The cluster-version operator is flipping between seeming happy-but-stuck:

$ jq -r '.status.conditions[] | .lastTransitionTime + " " + .type + "=" + .status + " " + (.reason // "-") + ": " + (.message // "-")' config/version.json | sort
2020-09-29T16:05:53Z Available=True -: Done applying 4.5.18
2020-11-17T08:39:00Z Progressing=True -: Working towards 4.6.4: 11% complete
2020-11-17T10:15:06Z RetrievedUpdates=True -: -
2020-11-18T16:03:23Z Failing=False -: -

and complaining about etcd:

2020-11-18T07:36:32Z Failing=True ClusterOperatorDegraded: Cluster operator etcd is reporting a failure: EtcdMembersDegraded: 2 of 3 members are available, ocp2-9nws9-master-0 is unhealthy

etcd operator is sad:

$ jq -r '.status.conditions[] | .lastTransitionTime + " " + .type + "=" + .status + " " + (.reason // "-") + ": " + (.message // "-")' config/clusteroperator/etcd.json       
2020-11-17T12:39:50Z Degraded=True EtcdMembers_UnhealthyMembers: EtcdMembersDegraded: 2 of 3 members are available, ocp2-9nws9-master-0 is unhealthy
2020-11-17T13:27:48Z Progressing=False AsExpected: NodeInstallerProgressing: 3 nodes are at revision 8
EtcdMembersProgressing: No unstarted etcd members found
2020-09-29T14:03:04Z Available=True AsExpected: StaticPodsAvailable: 3 nodes are active; 3 nodes are at revision 8
EtcdMembersAvailable: 2 of 3 members are available, ocp2-9nws9-master-0 is unhealthy
2020-09-29T13:56:51Z Upgradeable=True AsExpected: -

So is the machine-config operator:

$ jq -r '.status.conditions[] | .lastTransitionTime + " " + .type + "=" + .status + " " + (.reason // "-") + ": " + (.message // "-")' config/clusteroperator/machine-config.json
2020-11-17T11:33:35Z Progressing=True -: Working towards 4.6.4
2020-11-17T14:36:21Z Degraded=True RequiredPoolsFailed: Unable to apply 4.6.4: timed out waiting for the condition during syncRequiredMachineConfigPools: pool master has not progressed to latest configuration: controller version mismatch for rendered-master-a8083f3c68269d9fa3239729f236f883 expected 054f6197a19ceffff44f361674bd24644d1a2bcb has 3b284da53fa0fffd88d2825457ccc346a08a01e8: pool is degraded because nodes fail with "1 nodes are reporting degraded status on sync": "Node ocp2-9nws9-master-1 is reporting: \"failed to drain node (5 tries): timed out waiting for the condition: error when evicting pod \\\"etcd-quorum-guard-848f9f765-tgzj2\\\": global timeout reached: 1m30s\"", retrying
2020-11-17T11:30:16Z Available=False -: Cluster not available for 4.6.4
2020-09-29T14:03:37Z Upgradeable=True AsExpected: -

And a few other operators.  The reason for most sad operators is that that master-1 node is cordoned, mostly drained, and the operators are missing the workloads they would like to schedule on that node.

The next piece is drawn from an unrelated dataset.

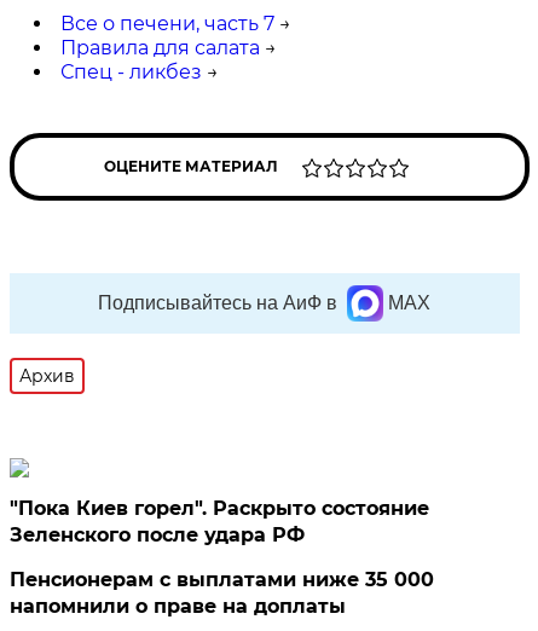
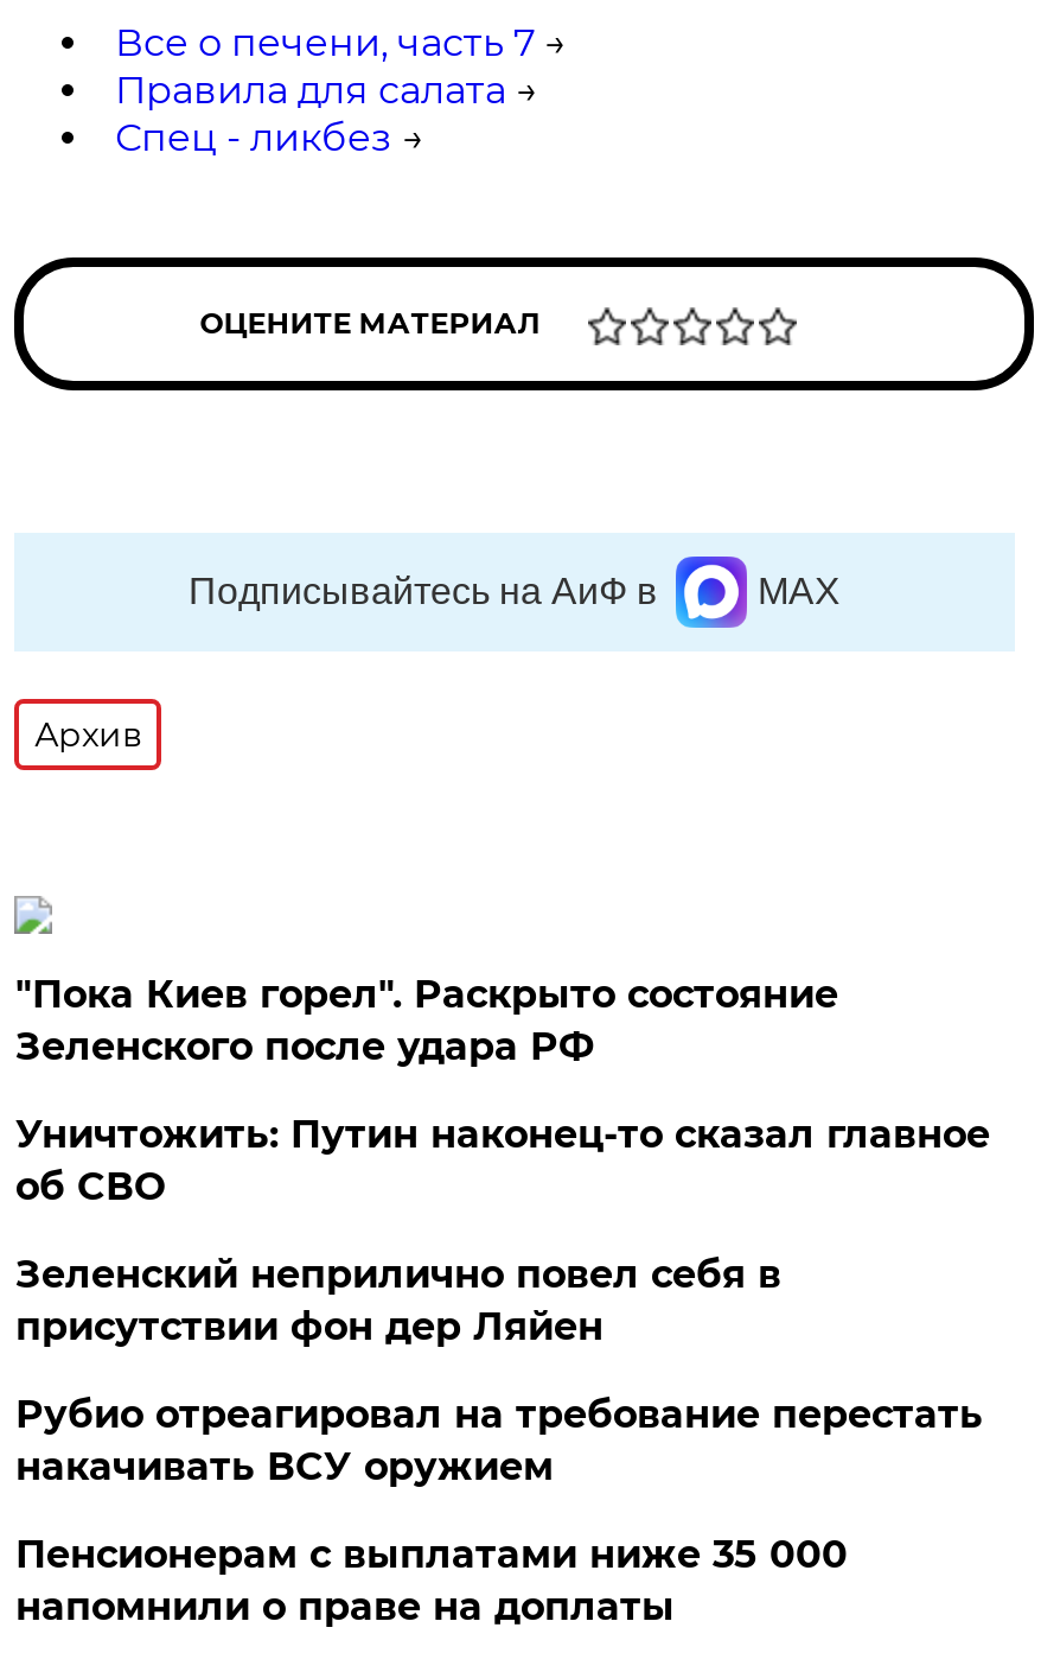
none -> [15,1112,990,1489] Уничтожить: Путин наконец-то сказал главное | об СВО | Зеленский неприлично повел cебя в | присутствии фон дер Ляйен | Рубио отреагировал на требование перестать | накачивать ВСУ оружием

$ cat config/node/ocp2-9nws9-master-* | jq -r '[.status.conditions[] | select(.type == "Ready")][0] as $ready | .metadata.creationTimestamp + " " + $ready.lastTransitionTime + " " + $ready.status + " " + .metadata.name + " " + .status.nodeInfo.kubeletVersion + " " + .metadata.annotations["machineconfiguration.openshift.io/currentConfig"] + "->" + .metadata.annotations["machineconfiguration.openshift.io/desiredConfig"] + " " + ([(.spec.taints // [])[].key] | sort | tostring)' | sort
2020-09-29T13:41:38Z 2020-11-17T11:48:56Z True ocp2-9nws9-master-2 v1.18.3+ac53d20 rendered-master-a8083f3c68269d9fa3239729f236f883->rendered-master-a8083f3c68269d9fa3239729f236f883 ["node-role.kubernetes.io/master"]
2020-09-29T13:41:38Z 2020-11-17T12:51:07Z True ocp2-9nws9-master-0 v1.19.0+9f84db3 rendered-master-30a3a1dc24e52e13ee5b32e096d07c34->rendered-master-30a3a1dc24e52e13ee5b32e096d07c34 ["node-role.kubernetes.io/master"]
2020-09-29T13:41:47Z 2020-11-17T11:45:19Z True ocp2-9nws9-master-1 v1.18.3+ac53d20 rendered-master-a8083f3c68269d9fa3239729f236f883->rendered-master-30a3a1dc24e52e13ee5b32e096d07c34 ["node-role.kubernetes.io/master","node.kubernetes.io/unschedulable"]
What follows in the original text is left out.